An alternative solution to using itertools.chain would be:

>>> li = [["a","b","c"], ["d","e","f"], ["g","h","i","j"]] >>> chained = [] >>> while li: . chained.extend(li.pop(0)) . >>> chained ['a', 'b', 'c', 'd', 'e', 'f', 'g', 'h', 'i', 'j'] 

EDIT: The above example will consume your original lists while building the new one, so it should be an advantage if you are manipulating very large lists and want to minimise memory usage. If this is not the case, I would consider using itertools.chain more pythonic way to achieve the result.

thank you. i tried using list(itertools.chain(*a)) but this message always comes up TypeError: object of type 'NoneType' has no len() when i tried it on a simple list like the one above it worked fine but when i tried it on a longer more complex one it showed me this error. maybe it has something to do with the favt that there are many empty nested list ([])?
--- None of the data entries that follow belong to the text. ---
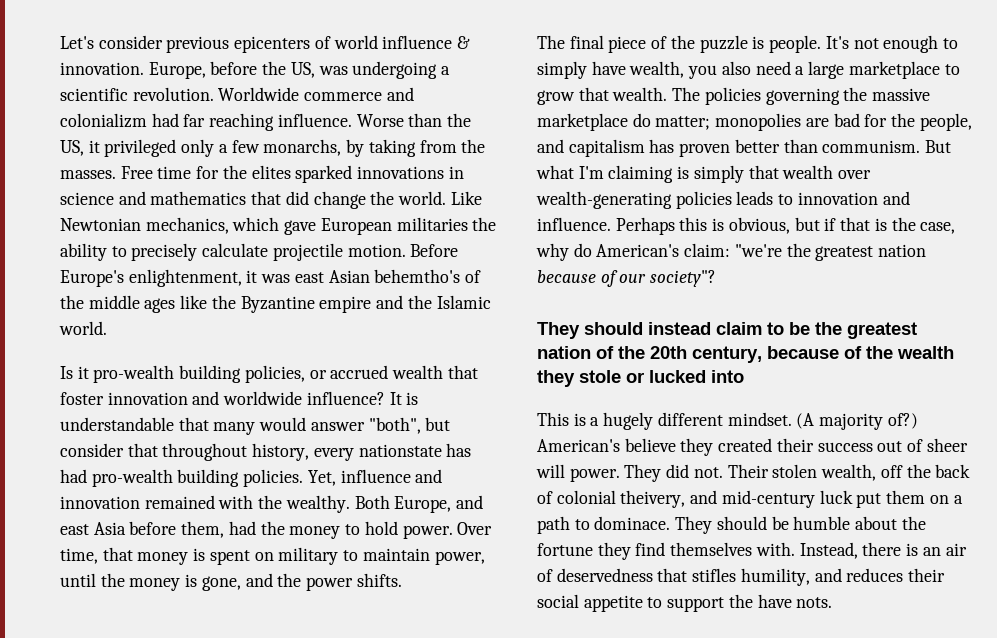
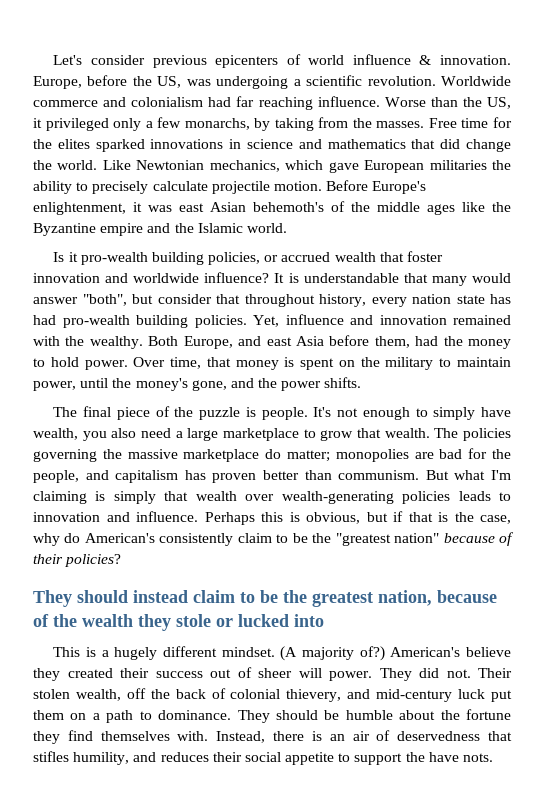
- Worldwide commerce and colonializm had far reaching influence.
+ Worldwide commerce and colonialism had far reaching influence.
- Before Europe's enlightenment, it was east Asian behemtho's of the middle ages like the Byzantine empire and the Islamic world.
+ Before Europe's enlightenment, it was east Asian behemoth's of the middle ages like the Byzantine empire and the Islamic world.
- It is understandable that many would answer "both", but consider that throughout history, every nationstate has had pro-wealth building policies.
+ It is understandable that many would answer "both", but consider that throughout history, every nation state has had pro-wealth building policies.
- Over time, that money is spent on military to maintain power, until the money is gone, and the power shifts.
+ Over time, that money is spent on the military to maintain power, until the money's gone, and the power shifts.
- Perhaps this is obvious, but if that is the case, why do American's claim: "we're the greatest nation because of our society"?
+ Perhaps this is obvious, but if that is the case, why do American's consistently claim to be the "greatest nation" because of their policies?
- They should instead claim to be the greatest nation of the 20th century, because of the wealth they stole or lucked into
+ They should instead claim to be the greatest nation, because of the wealth they stole or lucked into
- Their stolen wealth, off the back of colonial theivery, and mid-century luck put them on a path to dominace.
+ Their stolen wealth, off the back of colonial thievery, and mid-century luck put them on a path to dominance.

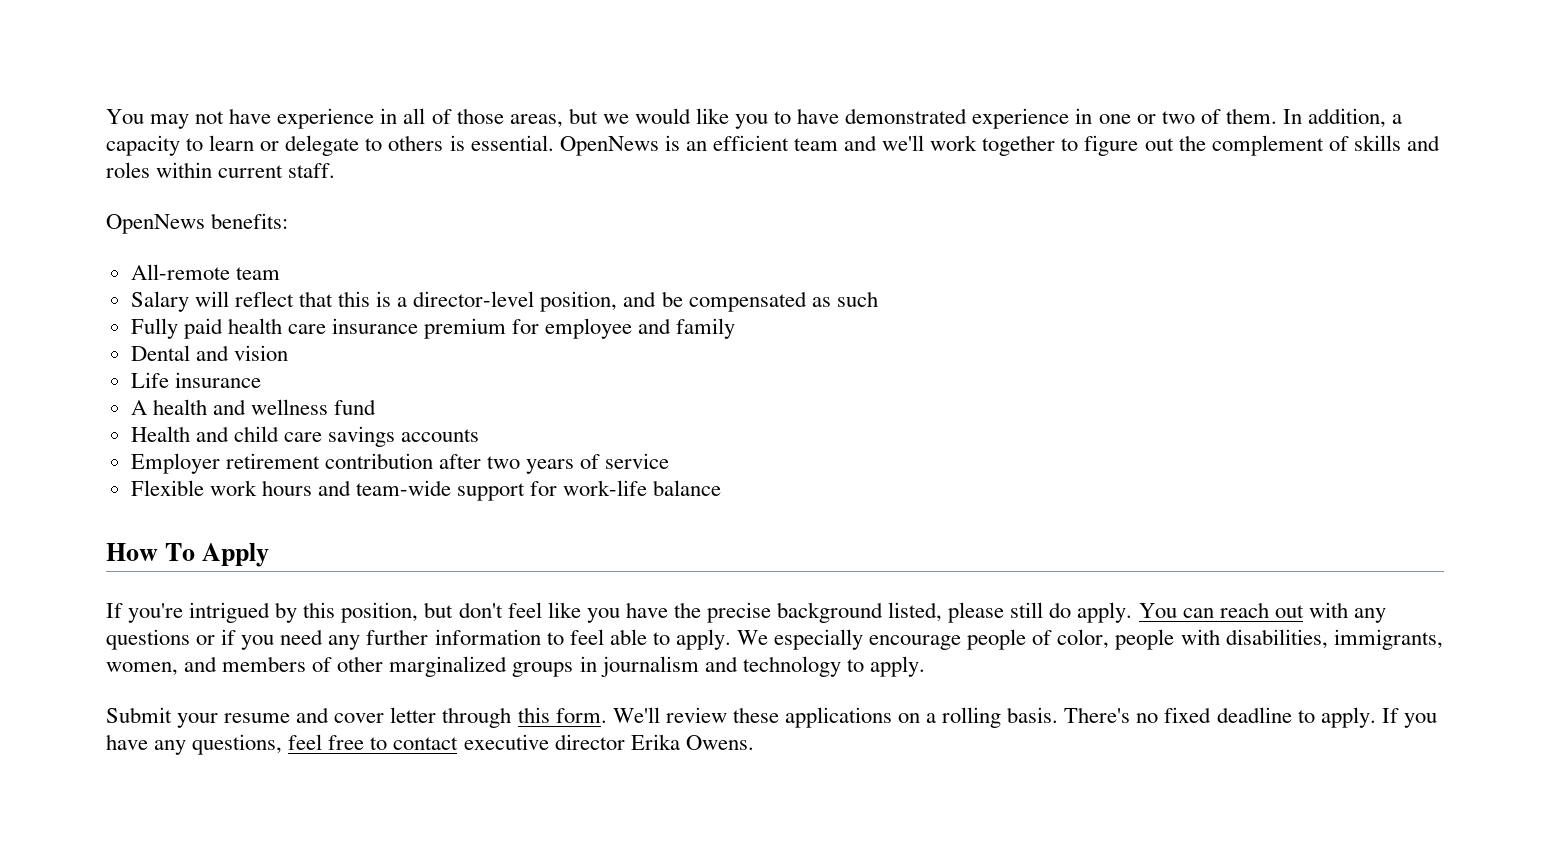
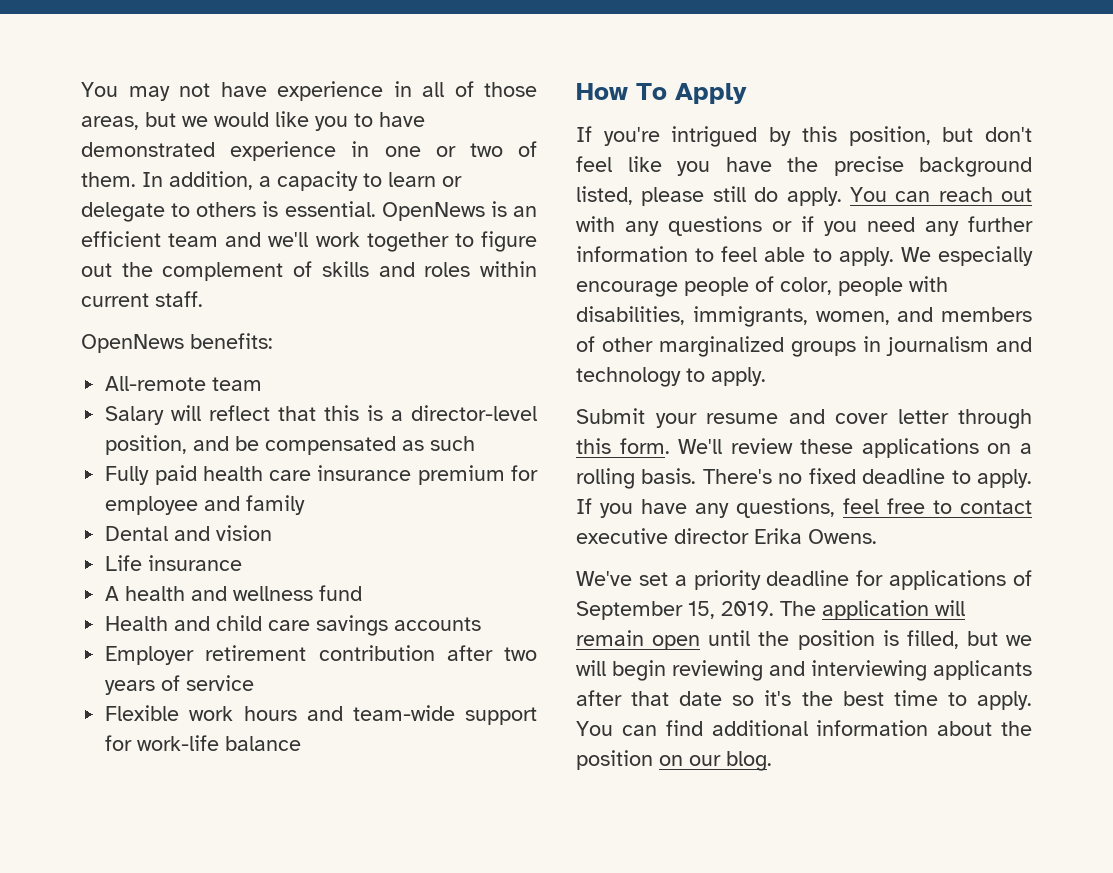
+ We've set a priority deadline for applications of September 15, 2019. The application will remain open until the position is filled, but we will begin reviewing and interviewing applicants after that date so it's the best time to apply. You can find additional information about the position on our blog.

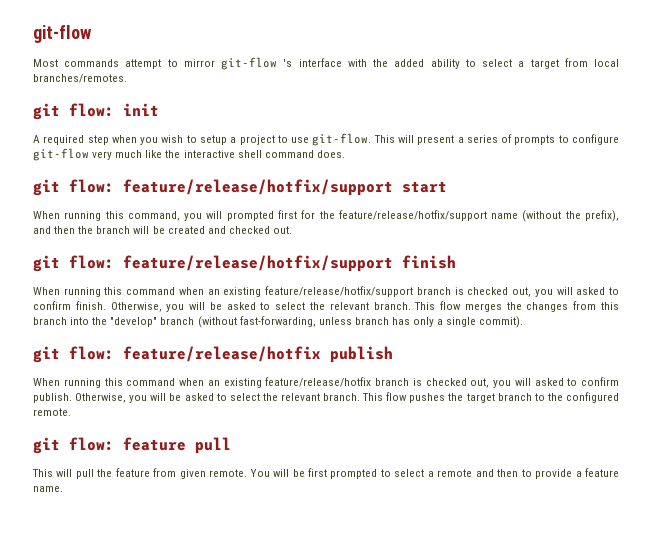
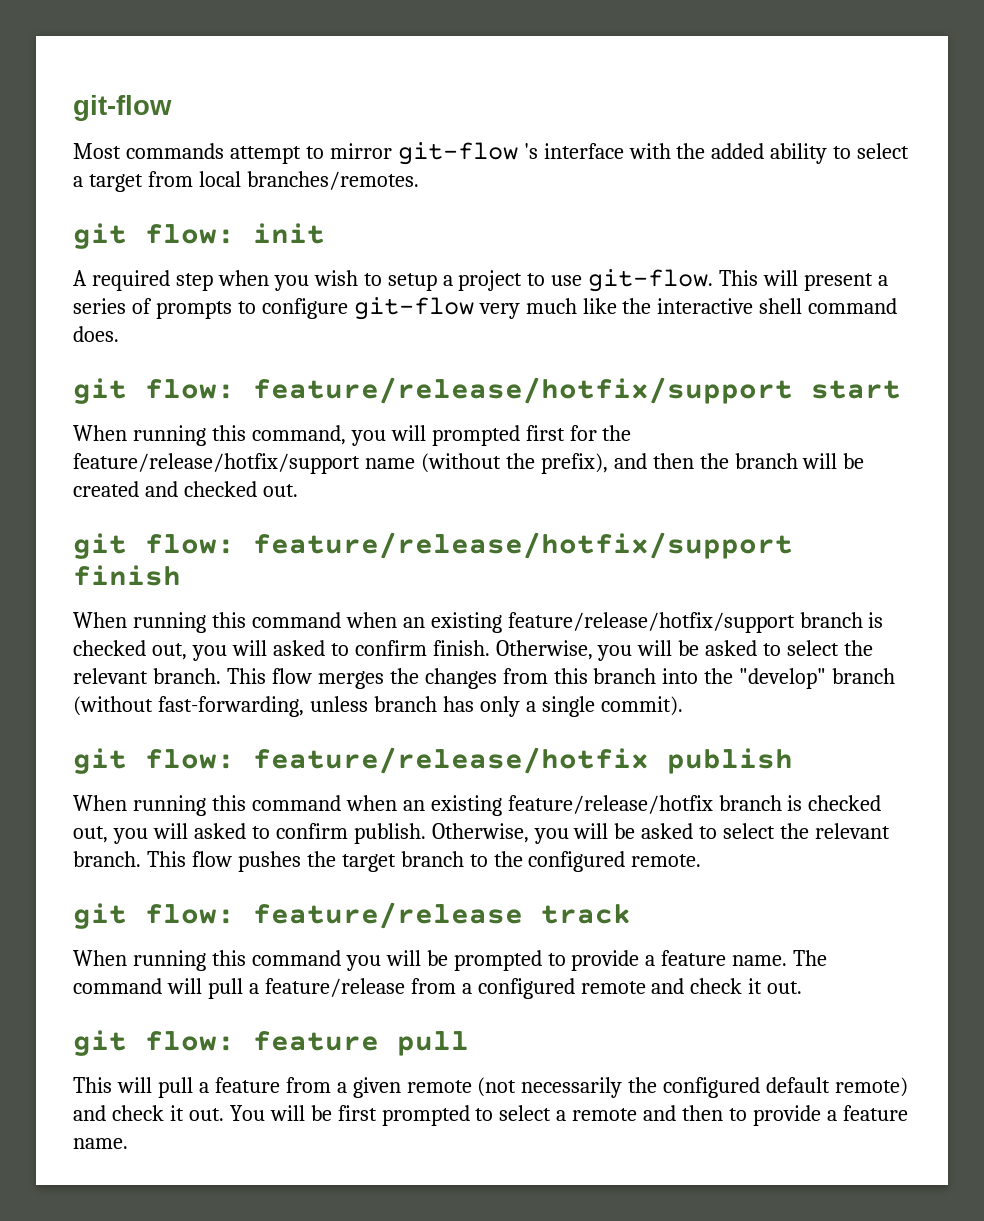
+ git flow: feature/release track
+ When running this command you will be prompted to provide a feature name. The command will pull a feature/release from a configured remote and check it out.
- This will pull the feature from given remote.
+ This will pull a feature from a given remote (not necessarily the configured default remote) and check it out.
@user1040563 What have you tried exactly? To me both solutions (mine and agf's work fine even with empty sublists. ).

This has higher time complexity than chain or similar solutions because pop(0) is O(n) -- See the "delete item" entry of the "list section of the Python Wiki Time Complexity page. If you wanted to use extend and have the whole thing be linear time, it would be just for sublist in li: chained.extend(li) -- there is no way to do it in linear time from a list in Python without extra storage space (which I assume is what you were trying to avoid).

@agf - Indeed I thought that consuming the original list while building the new one was the "added value" of this solution. Thank you for the link to the time complexity page. I ignored its existence. Interesting! 🙂

I disagree this version being good for very large lists. It's definitely bad if the sublists are short but there are lots of them because of the O(total length * number of sublists) complexity. It's possibly good because of the memory savings if the sublists are long but there aren't very many of them, but keep in mind that the memory usage of a second list is just for the references to the objects in the sublists, no copy of the objects is made, so memory would have to be really tight.